What’s worse, I am completely closed off from employing my trademark “exaggeration for comic effect” and writing that the set contains more than 800 pieces, many no larger than your fingernail… because that is, in fact, the case. As I understand it, adult Lego enthusiasts – there’s probably a cute made-up noun like Legoists to describe these, um, hobbyists – usually have elaborate filing systems to keep track of all the many different colors & shapes in use. I imagine they also have powerful lights and even magnifiers available; one of the curses of the later-in-life parent is the demands presented by tiny, intricate toys and other kid items (see my recent screed on hair accessories) at that point in life when age-related myopia has begun its grim, inexorable march.

And this is exacerbated by the fact that toy-assembly directions, like virtually all assembly directions of this millennium, are completely devoid of any verbiage. It’s all diagrams, which in the case of Lego schemata consist mostly of trying to figure out whether we need the dark gray piece with the 2 little knobby things (what are those called?) or the light gray, not-as-thick piece with the 2 little knobby things, and which row & column position of the previously-assembled layer it should be carefully affixed to – don’t press too hard or we’re back to a little pile of dark grays and light grays and….

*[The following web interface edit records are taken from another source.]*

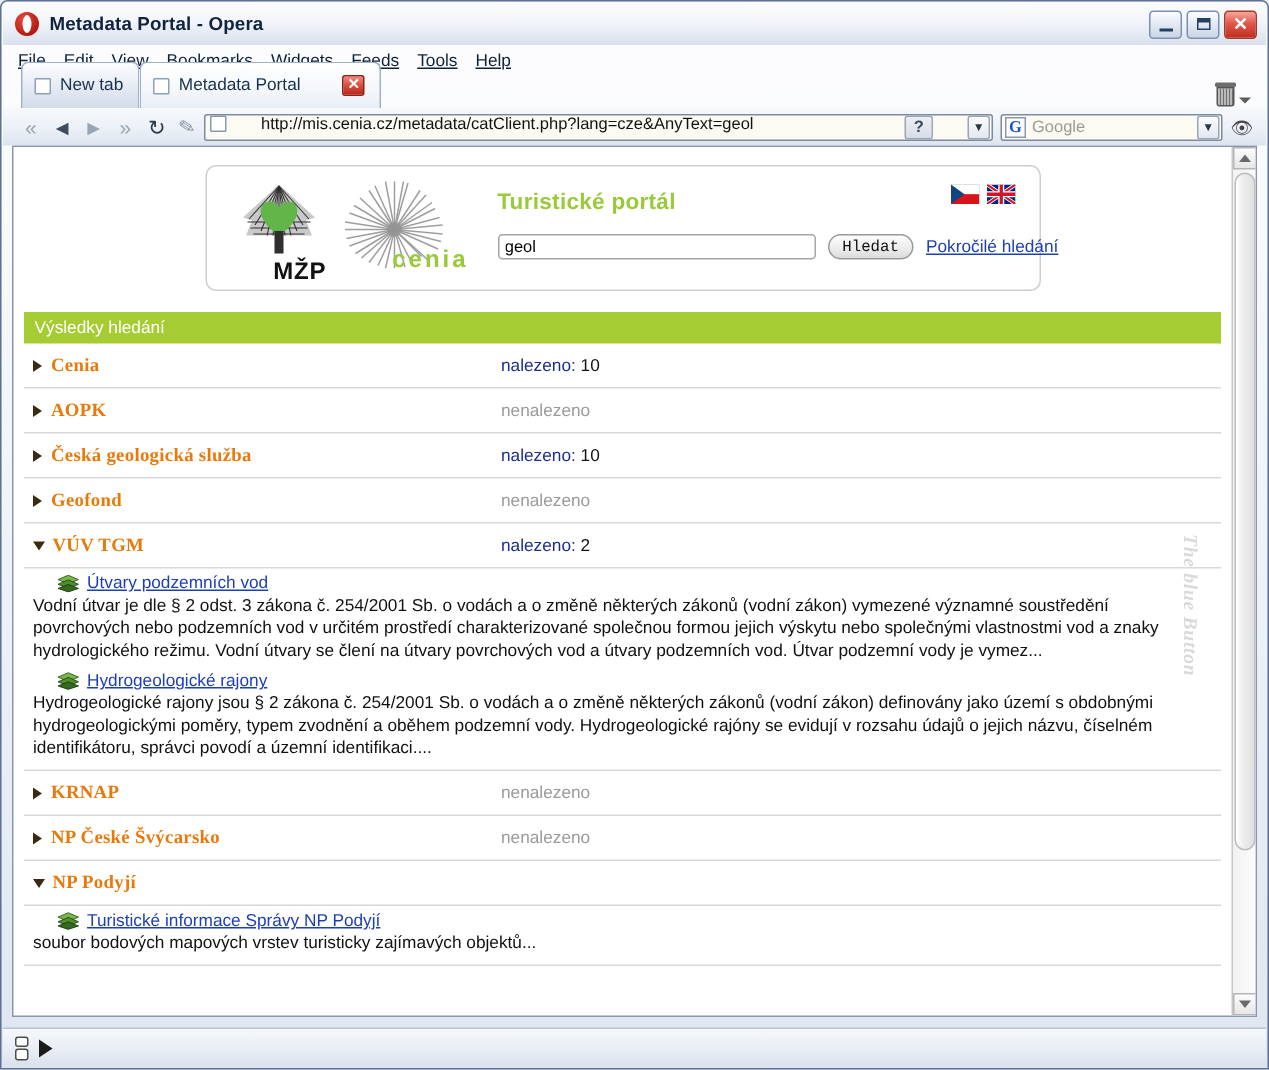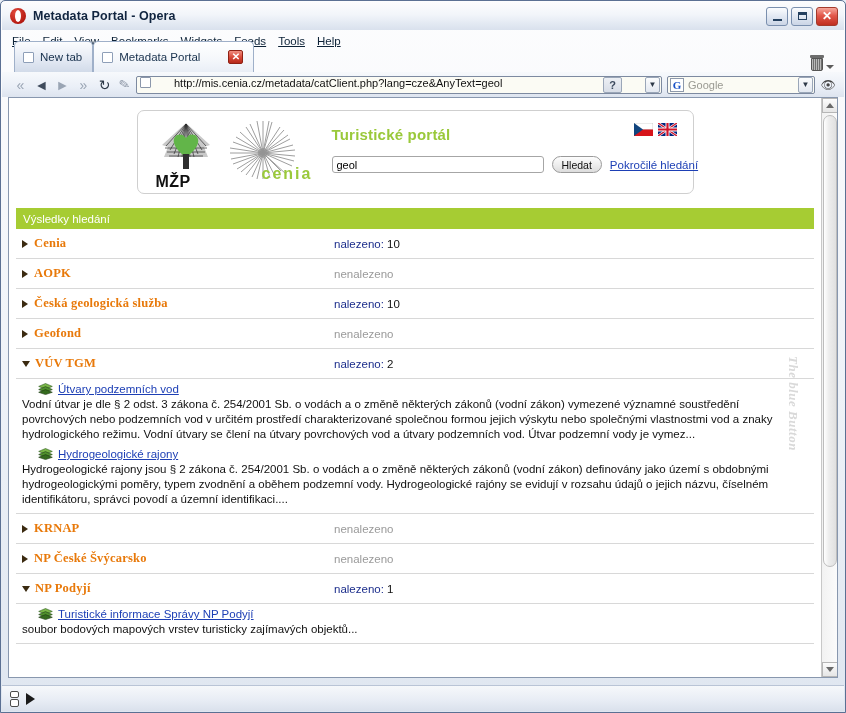--- a/index.html
+++ b/index.html
@@ -218,7 +218,7 @@
     height: 17px; min-width: 44px; padding: 0 9px;
     border: 1px solid #9a9a9a; border-radius: 9px;
     background: linear-gradient(to bottom,#fdfdfd,#ebebeb 60%,#dcdcdc);
-    font-size: 10.5px; color: #111; font-family:Liberation Sans, sans-serif;
+    font-size: 10.5px; color: #111; font-family:Liberation Mono, monospace;
     line-height: 14px;
   }
   .adv-link { font-size: 11.5px; color: #1d3fb5; text-decoration: underline; white-space: nowrap;}

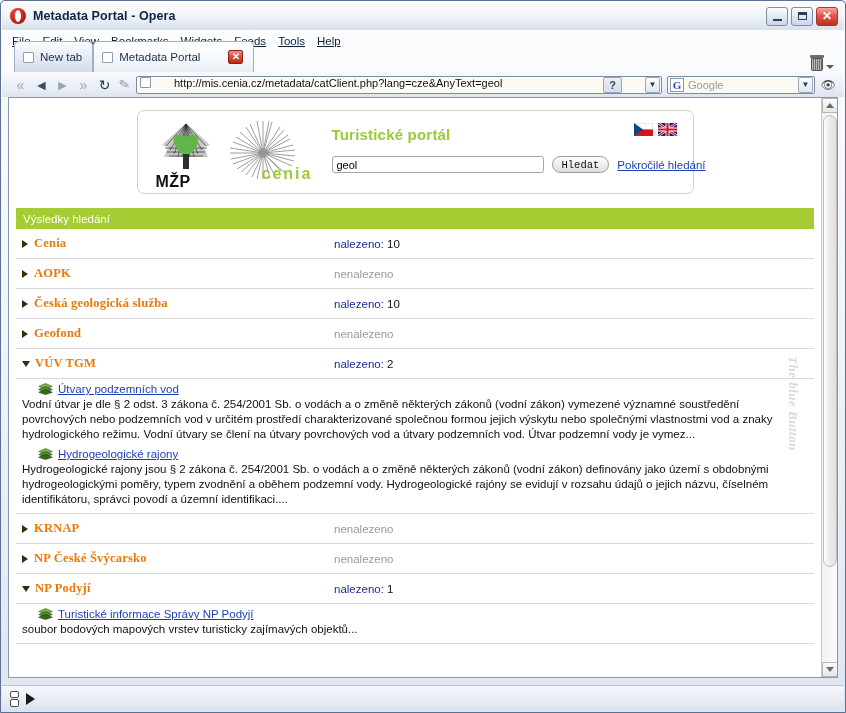--- a/index.html
+++ b/index.html
@@ -192,7 +192,7 @@
     position: relative;
   }
   .logos { display: flex; align-items: flex-end; gap: 6px; margin-left: 6px; }
-  .mzp { width: 62px; text-align: left; }
+  .mzp { width: 62px; text-align: right; }
   .mzp-mark { width: 60px; height: 52px; display:block; }
   .mzp-text { font-size: 16px; font-weight: bold; letter-spacing: .5px; color:#111; line-height: 15px; margin-top:1px; font-family:"Liberation Sans",sans-serif;}
   .cenia { width: 100px; position: relative; height: 74px; }

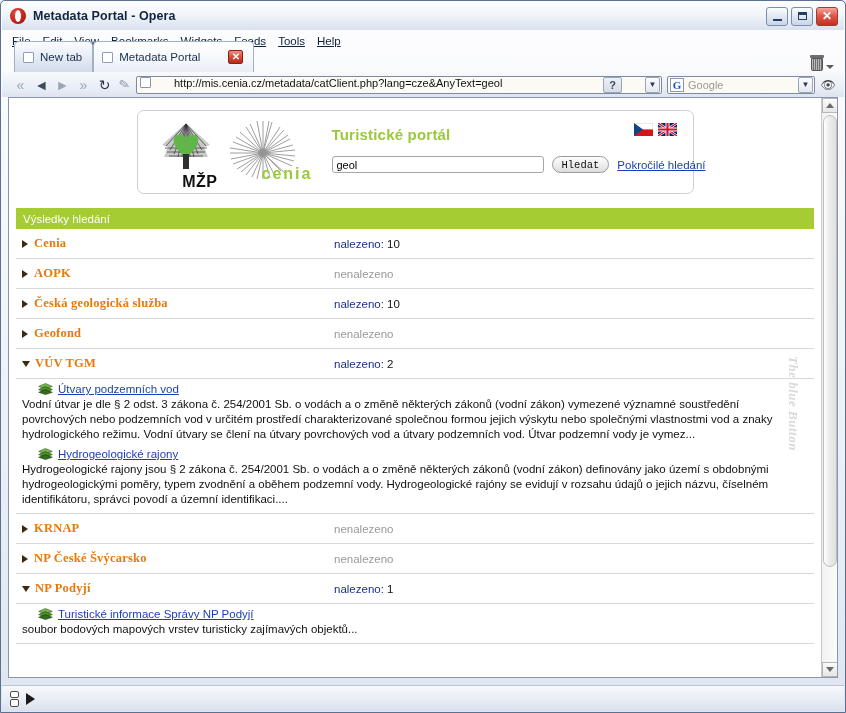--- a/index.html
+++ b/index.html
@@ -550,7 +550,6 @@
               <div class="group-row">
                 <span class="arrow-down"></span>
                 <span class="group-name">NP Podyjí</span>
-                <span class="group-count"><span class="cnt-label">nalezeno:</span> <span class="cnt-num">1</span></span>
               </div>
               <div class="group-body">
                 <div class="item">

But fear not, if we can find all the pieces called for (not under the bed or up the vacuum or… maybe left out of the box to begin with?); and if I can keep my dark gray 2s and my black 4s straight; and if I don’t poke an eye out trying to get the pieces close enough so I can see to assemble them; and if we can set aside an hour or so a day to work on this project; and if he doesn’t keep getting frustrated with the detailed & even tedious work and throwing them… my hope is that sometime before the school year is over we’ll have a fully-assembled Asylum! Won’t the grandparents be proud?